— Extracted records —
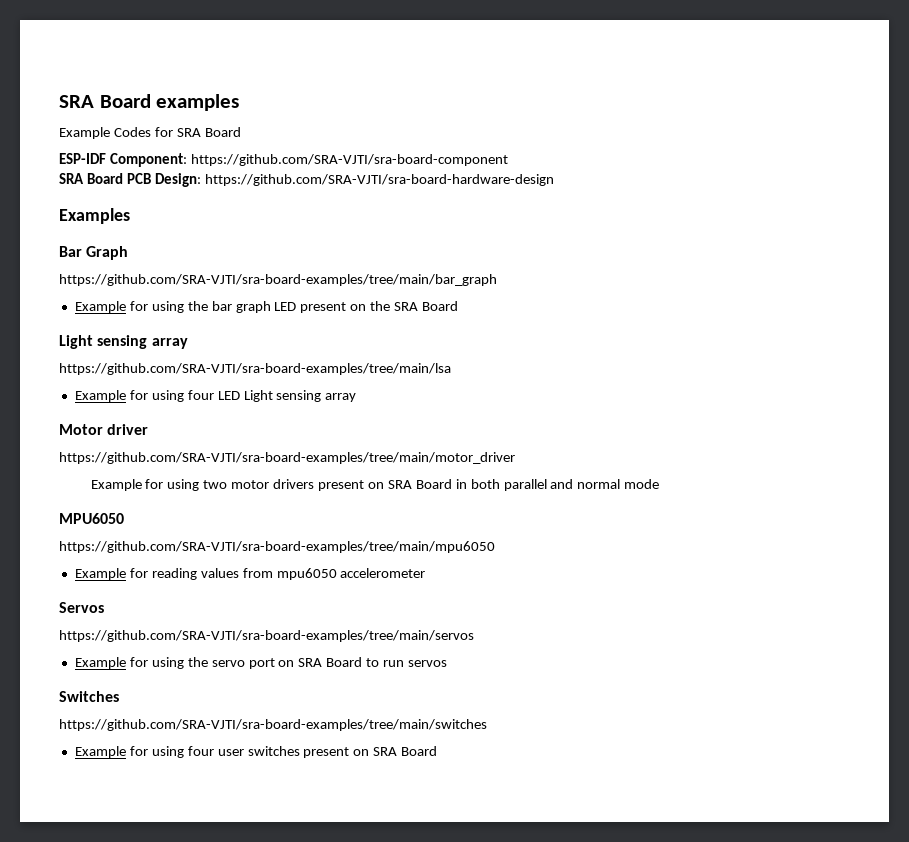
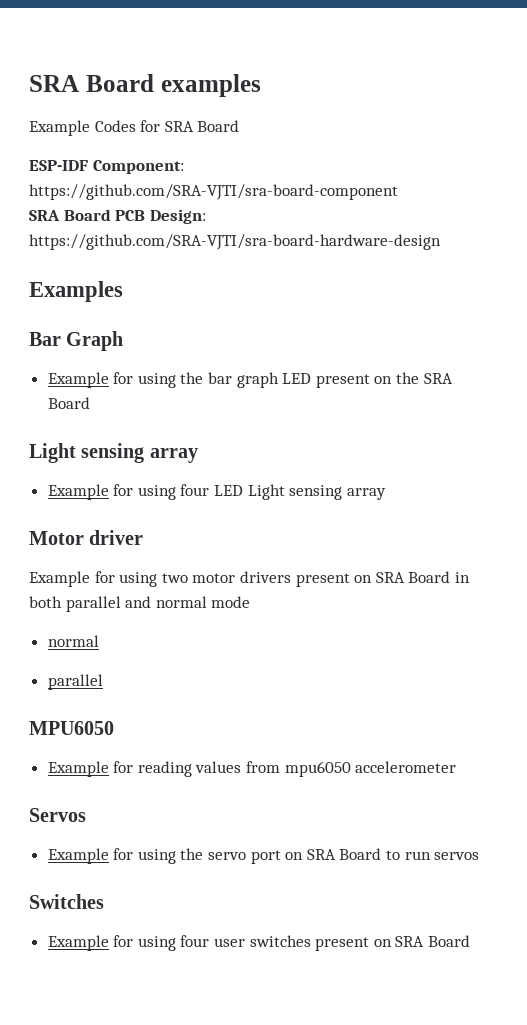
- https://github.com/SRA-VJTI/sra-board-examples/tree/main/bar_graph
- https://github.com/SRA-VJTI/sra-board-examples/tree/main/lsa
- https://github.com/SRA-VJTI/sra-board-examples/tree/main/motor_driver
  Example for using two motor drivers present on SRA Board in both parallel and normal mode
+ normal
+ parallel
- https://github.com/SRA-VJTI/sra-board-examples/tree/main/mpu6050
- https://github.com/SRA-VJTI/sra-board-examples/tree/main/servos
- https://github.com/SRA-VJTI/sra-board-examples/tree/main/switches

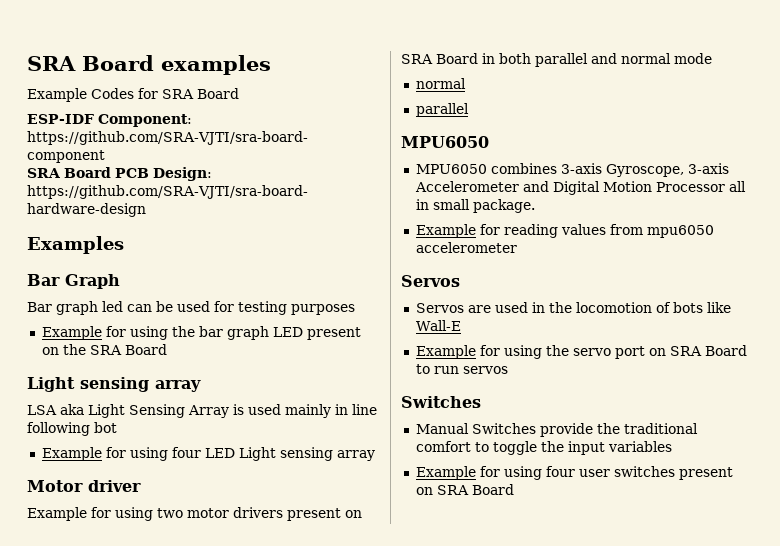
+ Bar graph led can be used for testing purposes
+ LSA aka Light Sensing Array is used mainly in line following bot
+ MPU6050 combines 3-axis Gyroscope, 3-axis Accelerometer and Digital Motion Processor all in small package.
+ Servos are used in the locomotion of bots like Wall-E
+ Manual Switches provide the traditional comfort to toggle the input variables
---
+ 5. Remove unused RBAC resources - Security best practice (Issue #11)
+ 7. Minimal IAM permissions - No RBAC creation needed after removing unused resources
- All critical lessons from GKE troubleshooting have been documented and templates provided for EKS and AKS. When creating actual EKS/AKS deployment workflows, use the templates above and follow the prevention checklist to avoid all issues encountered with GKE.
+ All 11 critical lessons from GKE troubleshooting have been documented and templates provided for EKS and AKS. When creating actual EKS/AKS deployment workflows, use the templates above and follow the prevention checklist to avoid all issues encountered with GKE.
* * *
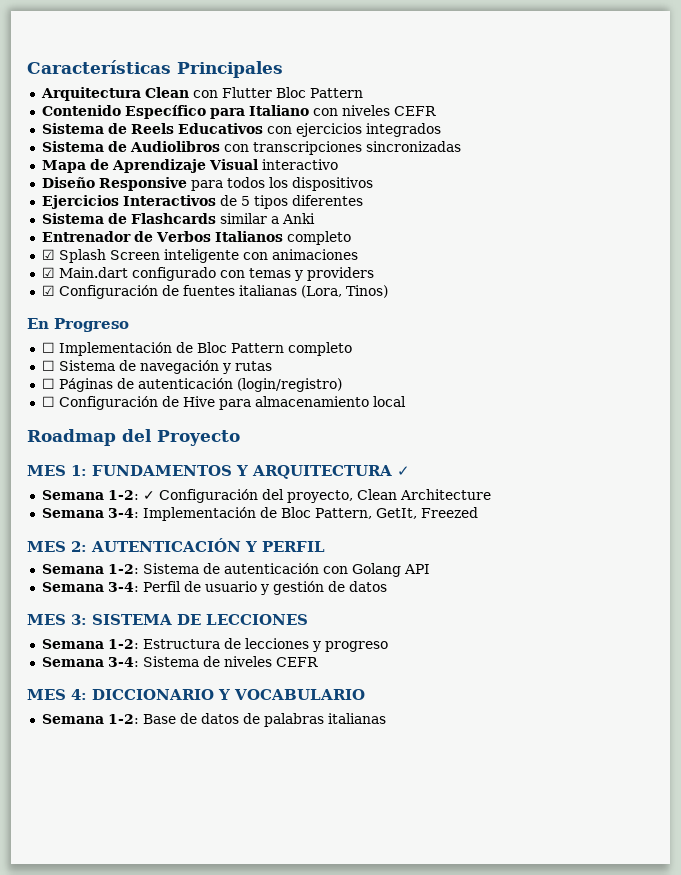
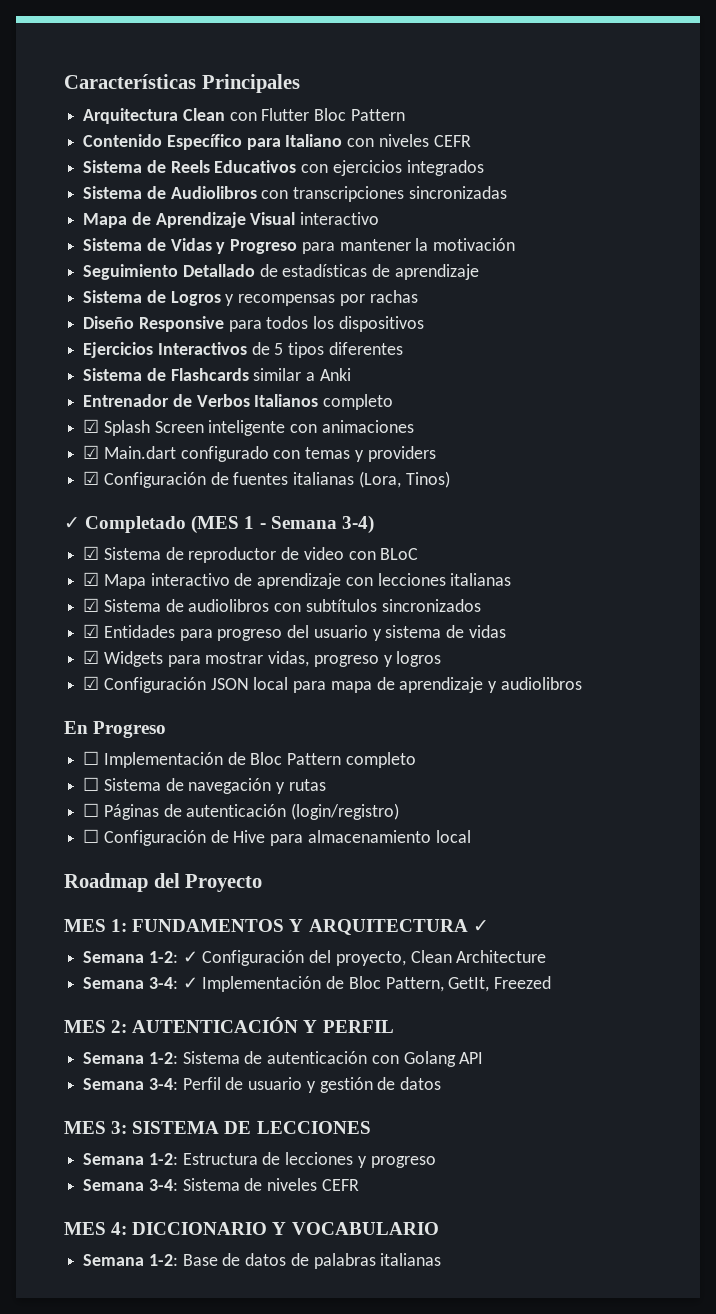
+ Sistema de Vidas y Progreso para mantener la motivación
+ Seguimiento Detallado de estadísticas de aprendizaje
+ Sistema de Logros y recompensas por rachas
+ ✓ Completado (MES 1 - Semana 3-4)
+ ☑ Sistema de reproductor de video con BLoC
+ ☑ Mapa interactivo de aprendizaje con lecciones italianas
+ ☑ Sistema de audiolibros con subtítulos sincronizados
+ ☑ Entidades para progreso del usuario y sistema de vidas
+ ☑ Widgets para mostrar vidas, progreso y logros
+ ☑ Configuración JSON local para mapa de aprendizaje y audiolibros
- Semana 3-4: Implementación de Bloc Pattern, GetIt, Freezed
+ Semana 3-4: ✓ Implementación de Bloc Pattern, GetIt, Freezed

— Assigned task —
Using the data above, extract exactly the lines from the one that holds "- Semana 3-4: Implementación" to the one that holds "3-4: ✓ Implementación de Bloc Pattern, GetIt, Freezed", both ends included, and no others.

— Answer to the problem —
- Semana 3-4: Implementación de Bloc Pattern, GetIt, Freezed
+ Semana 3-4: ✓ Implementación de Bloc Pattern, GetIt, Freezed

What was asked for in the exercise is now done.